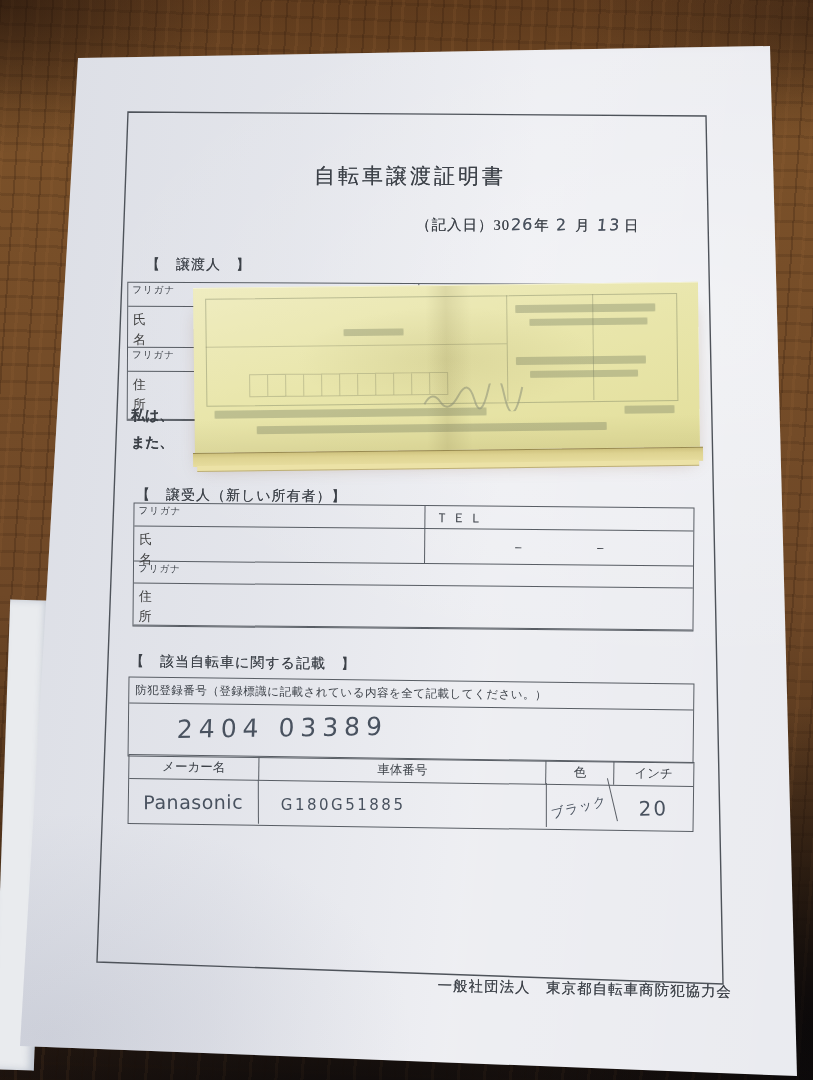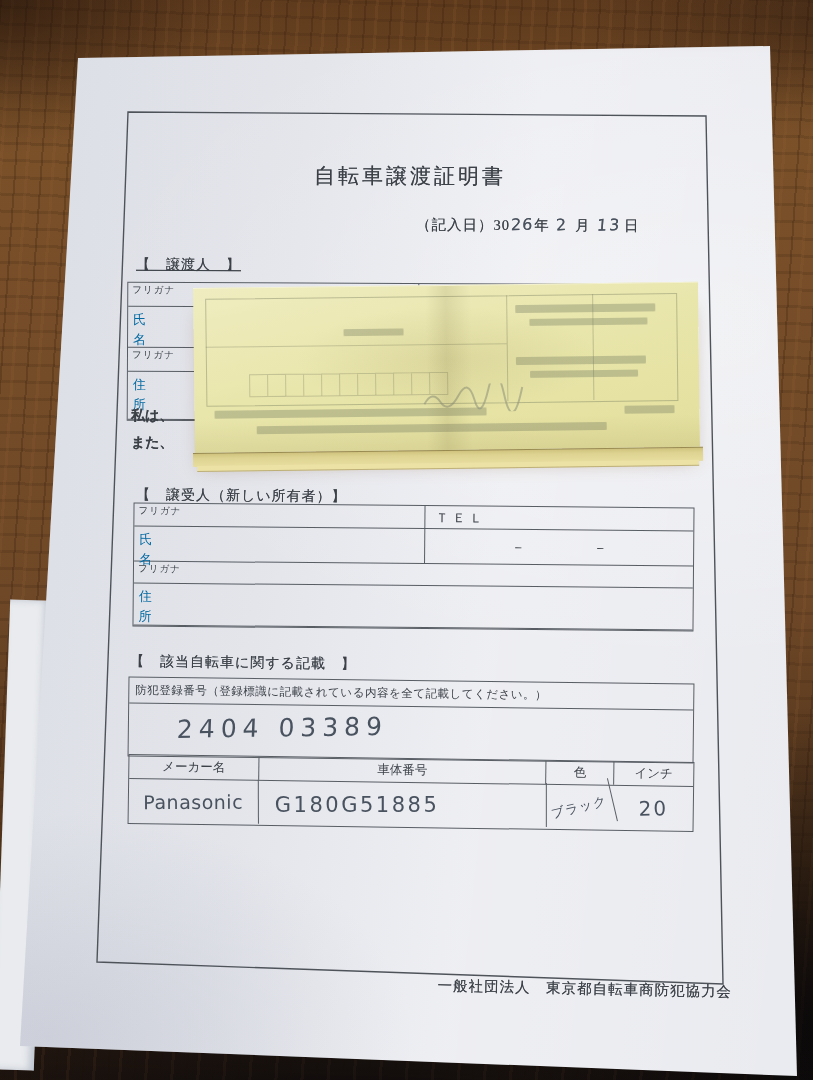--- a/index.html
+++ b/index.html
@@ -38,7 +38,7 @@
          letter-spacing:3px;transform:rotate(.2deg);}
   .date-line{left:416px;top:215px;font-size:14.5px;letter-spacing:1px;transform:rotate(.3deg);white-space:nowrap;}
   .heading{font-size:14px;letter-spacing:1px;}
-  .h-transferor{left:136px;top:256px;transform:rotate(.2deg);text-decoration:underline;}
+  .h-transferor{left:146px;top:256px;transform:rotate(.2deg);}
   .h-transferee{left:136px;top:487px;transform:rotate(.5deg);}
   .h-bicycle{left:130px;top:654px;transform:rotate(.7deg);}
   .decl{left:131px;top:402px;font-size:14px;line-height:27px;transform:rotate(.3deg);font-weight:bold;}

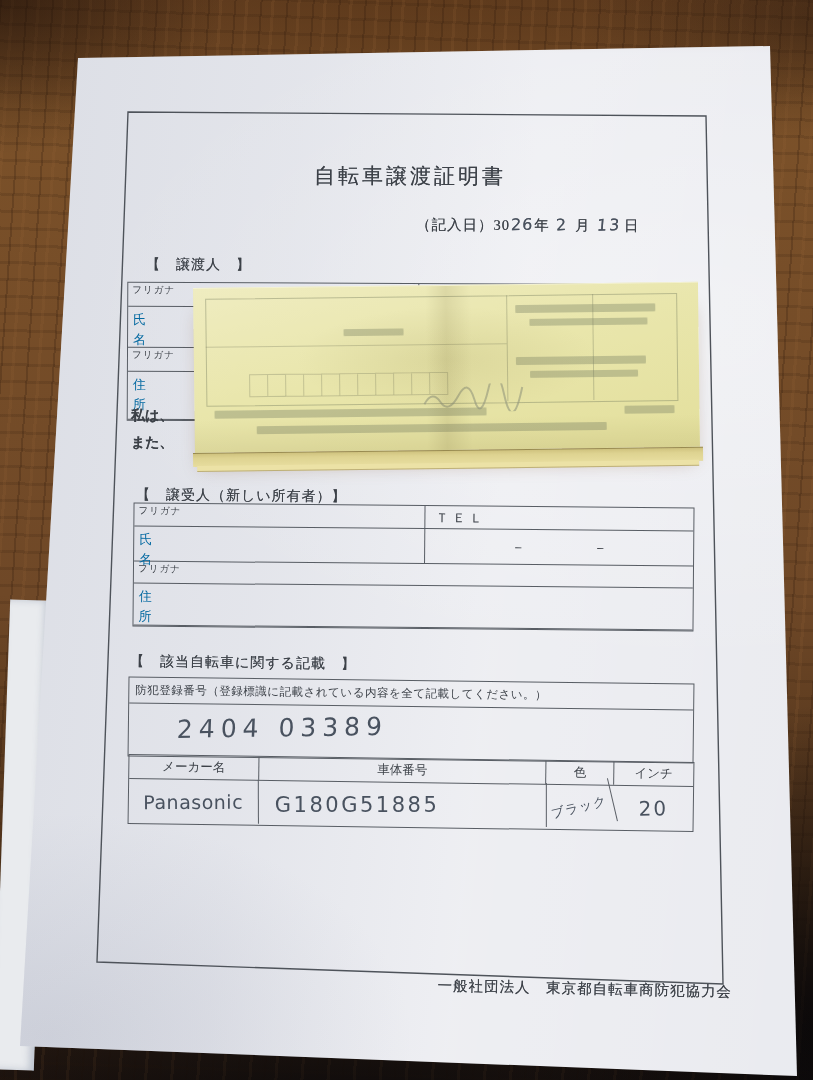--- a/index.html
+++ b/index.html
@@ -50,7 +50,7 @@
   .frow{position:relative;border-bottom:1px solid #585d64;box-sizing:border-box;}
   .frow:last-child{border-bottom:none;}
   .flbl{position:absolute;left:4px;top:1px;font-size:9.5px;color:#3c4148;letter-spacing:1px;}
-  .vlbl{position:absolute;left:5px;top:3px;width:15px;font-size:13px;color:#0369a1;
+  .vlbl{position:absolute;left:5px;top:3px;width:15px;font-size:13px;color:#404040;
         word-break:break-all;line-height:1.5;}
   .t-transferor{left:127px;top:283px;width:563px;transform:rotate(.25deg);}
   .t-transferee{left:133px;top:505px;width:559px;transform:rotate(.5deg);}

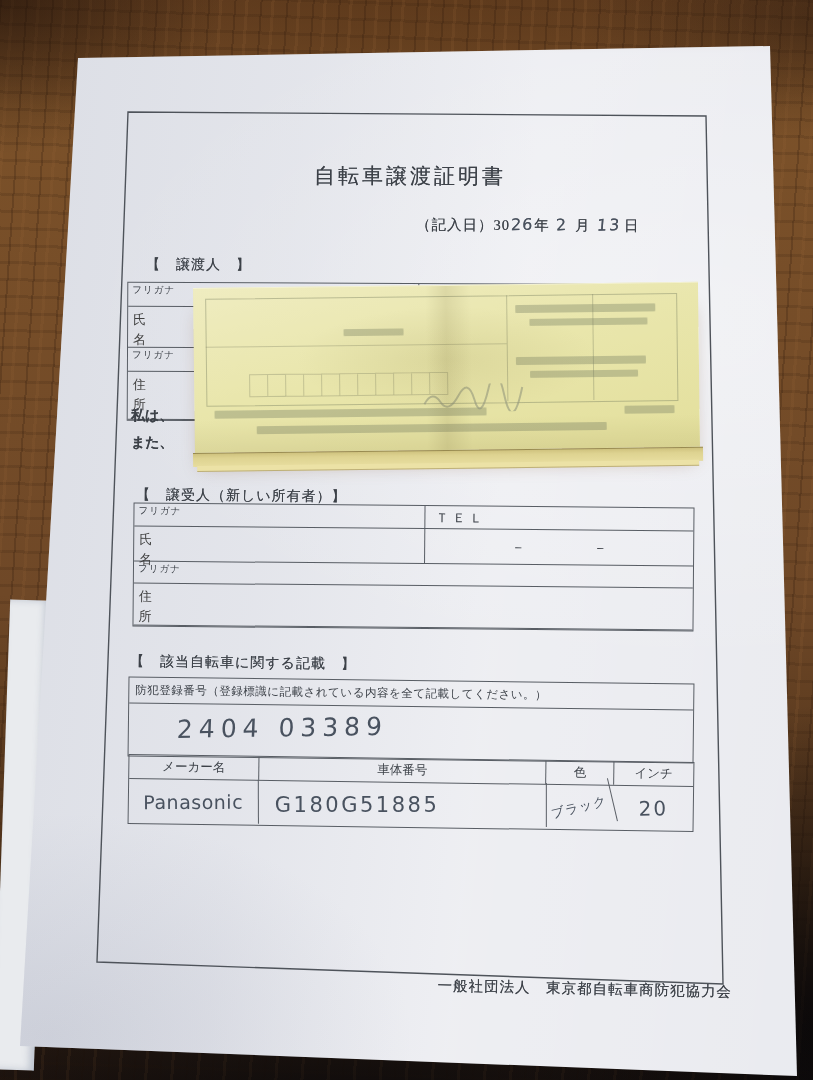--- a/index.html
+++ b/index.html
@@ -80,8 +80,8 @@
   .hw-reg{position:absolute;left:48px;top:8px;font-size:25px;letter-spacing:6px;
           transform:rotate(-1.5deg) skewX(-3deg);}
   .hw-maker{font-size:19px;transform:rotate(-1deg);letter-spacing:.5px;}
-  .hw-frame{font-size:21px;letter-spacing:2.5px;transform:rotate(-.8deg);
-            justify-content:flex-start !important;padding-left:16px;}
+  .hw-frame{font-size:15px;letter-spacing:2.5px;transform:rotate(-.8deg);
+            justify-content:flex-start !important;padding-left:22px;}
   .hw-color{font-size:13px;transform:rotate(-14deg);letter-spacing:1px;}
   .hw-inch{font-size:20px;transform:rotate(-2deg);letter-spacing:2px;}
****
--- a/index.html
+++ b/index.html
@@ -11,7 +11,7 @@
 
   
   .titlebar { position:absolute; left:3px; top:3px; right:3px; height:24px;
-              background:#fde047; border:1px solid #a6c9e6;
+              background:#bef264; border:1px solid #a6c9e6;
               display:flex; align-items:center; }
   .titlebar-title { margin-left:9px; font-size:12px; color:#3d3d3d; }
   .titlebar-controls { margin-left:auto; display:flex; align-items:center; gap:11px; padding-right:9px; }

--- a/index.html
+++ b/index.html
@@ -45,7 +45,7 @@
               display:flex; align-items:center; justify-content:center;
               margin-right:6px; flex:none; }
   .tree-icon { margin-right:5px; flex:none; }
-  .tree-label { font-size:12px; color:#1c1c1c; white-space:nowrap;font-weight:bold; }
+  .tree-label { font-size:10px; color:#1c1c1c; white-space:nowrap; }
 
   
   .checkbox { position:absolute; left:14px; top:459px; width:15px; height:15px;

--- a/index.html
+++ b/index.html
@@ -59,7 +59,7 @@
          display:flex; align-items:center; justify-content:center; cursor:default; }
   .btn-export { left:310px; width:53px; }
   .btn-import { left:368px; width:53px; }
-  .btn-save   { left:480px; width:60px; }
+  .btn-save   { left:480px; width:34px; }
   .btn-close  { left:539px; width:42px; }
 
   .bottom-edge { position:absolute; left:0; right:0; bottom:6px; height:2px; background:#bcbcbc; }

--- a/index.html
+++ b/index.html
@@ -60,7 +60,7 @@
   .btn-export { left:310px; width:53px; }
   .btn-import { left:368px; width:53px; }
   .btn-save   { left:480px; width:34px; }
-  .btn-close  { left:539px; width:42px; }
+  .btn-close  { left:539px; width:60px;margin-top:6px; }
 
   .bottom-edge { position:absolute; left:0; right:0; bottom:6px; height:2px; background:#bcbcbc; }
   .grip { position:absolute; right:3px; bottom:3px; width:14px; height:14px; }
****
Instructions to follow:
Could you say how many lines of the entries contain the string "none"? Only the number should be given.

Answer to this task:
3